Otras líneas significativas de “Dulce Vigilante” son: “Ya la central no suena, permanece muda. Su sirena no despierta a nadie”. Dentro de la estructura de la estampa titulada “La central azucarera”, estas sirven para marcar un cambio en la narración: ese tiempo en que se ha recogido toda la cosecha y se espera a que nazca la próxima. Sin embargo, extraída de la estampa, la cita encierra un recóndito pesar por la ausencia de ese elemento característico de un Puerto Rico del ayer. El fin y el comienzo de la molienda marcaban el estado de ánimo del pueblo porque además de significar la fuente de ingresos económicos, para los puertorriqueños de la época la cultura del trabajo pesaba grandemente. Estar entre la caña de azúcar o de cualquier otro sembradío, alimentaba las vidas de nuestros antepasados. El final del cuento de Aida, sin duda alguna, extiende una visón esperanzadora a los lectores, a quienes los invita a revivir los tiempos de las centrales para “saborear la caña, su azúcar, su miel”.

La producción de este libro provocó un apego inigualable entre madre e hija; se percibe en la letra de “Agua de espejos”. A raíz de la estampa “Realidad y fantasía”, Lourdes escribió “mi sombra tiene un reflejo/ Y desde lejos mira el ayer”. El cuento narra que durante la niñez, Aida se divertía reflejándose en las charquitas.

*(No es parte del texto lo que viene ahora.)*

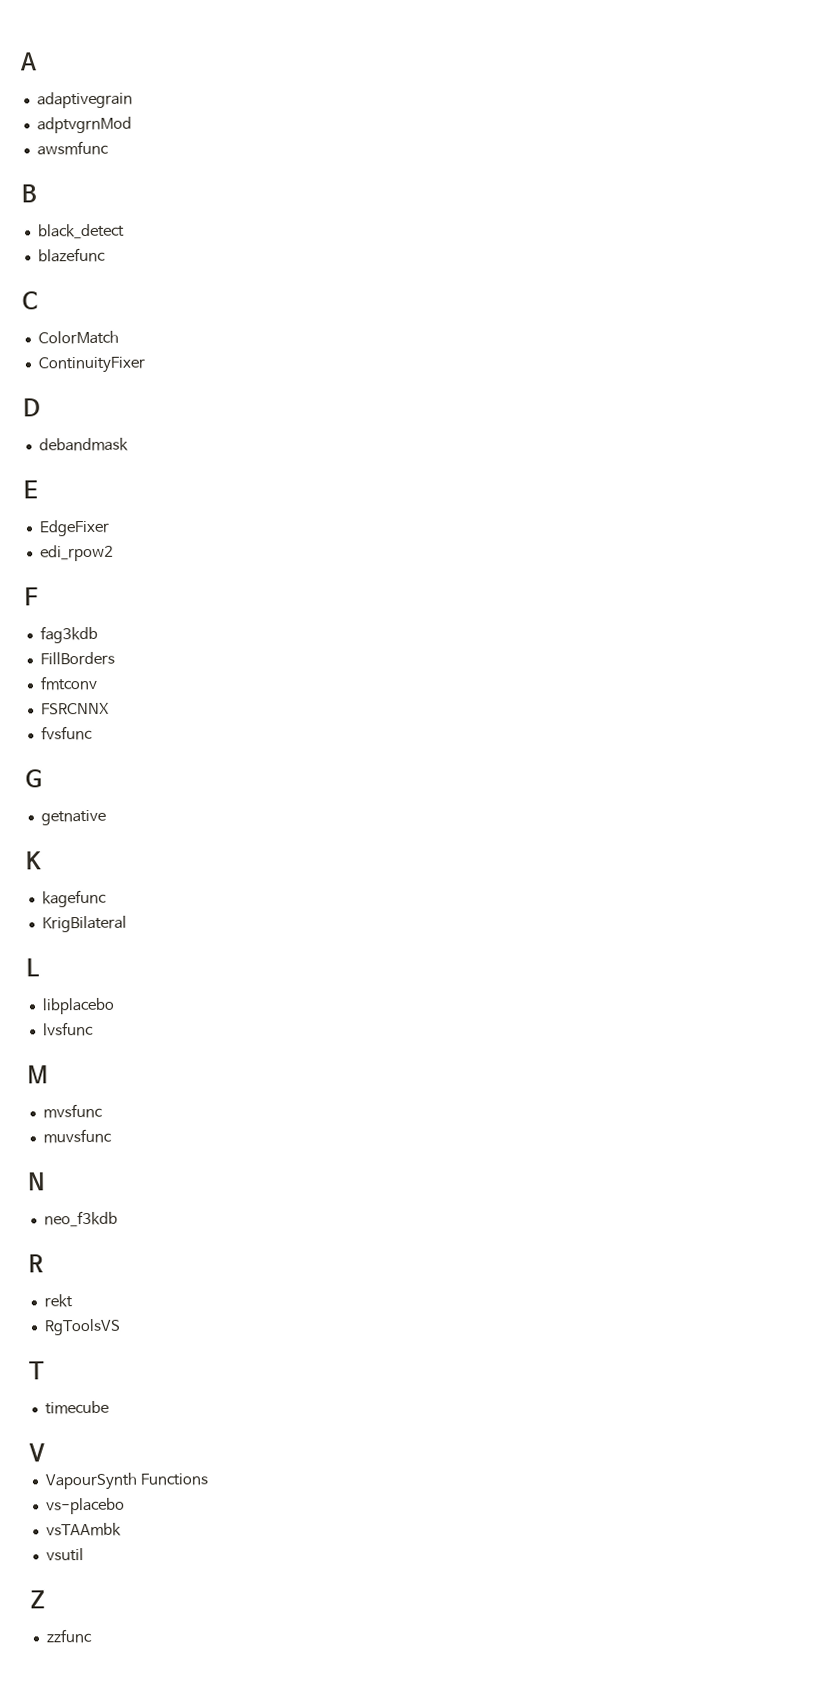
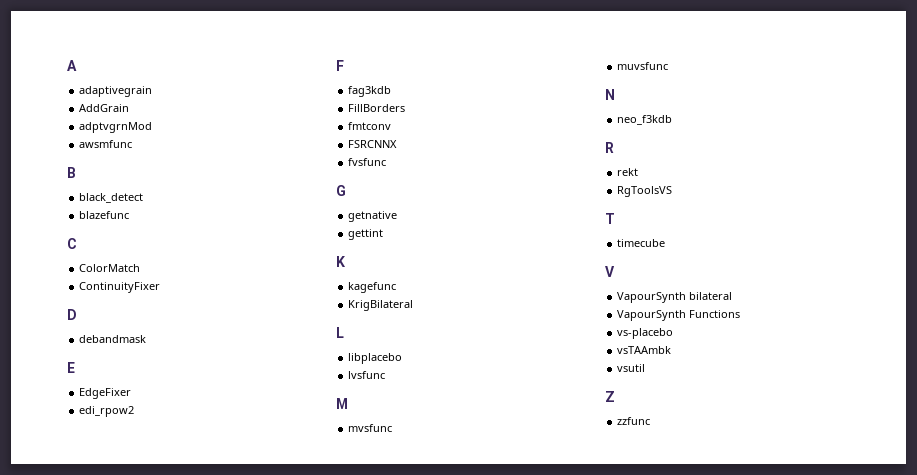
+ AddGrain
+ gettint
+ VapourSynth bilateral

Ahora, con armoniosa estrechez, la sombra de Lourdes se refleja en los recuerdos de su madre y, desde la distancia, ambas aprecian el ayer. Ayer que transcurrió ligero como pasa con el agua, pero que al igual que esta siempre desemboca y se vierte en alguna cercana lejanía.

He aquí tres voces de mujeres puertorriqueñas: la de Aida, que resonó como eco en la creatividad de Lourdes y Andrea, y las de estas últimas dos, que con sus respectivos talentos se han encargado de refrescar la historia del oeste del País. Son tres mujeres de distintas generaciones que, como bien canta Lourdes, “imparten saber a sus tradiciones” y le “rinden loores a nuestra cultura”.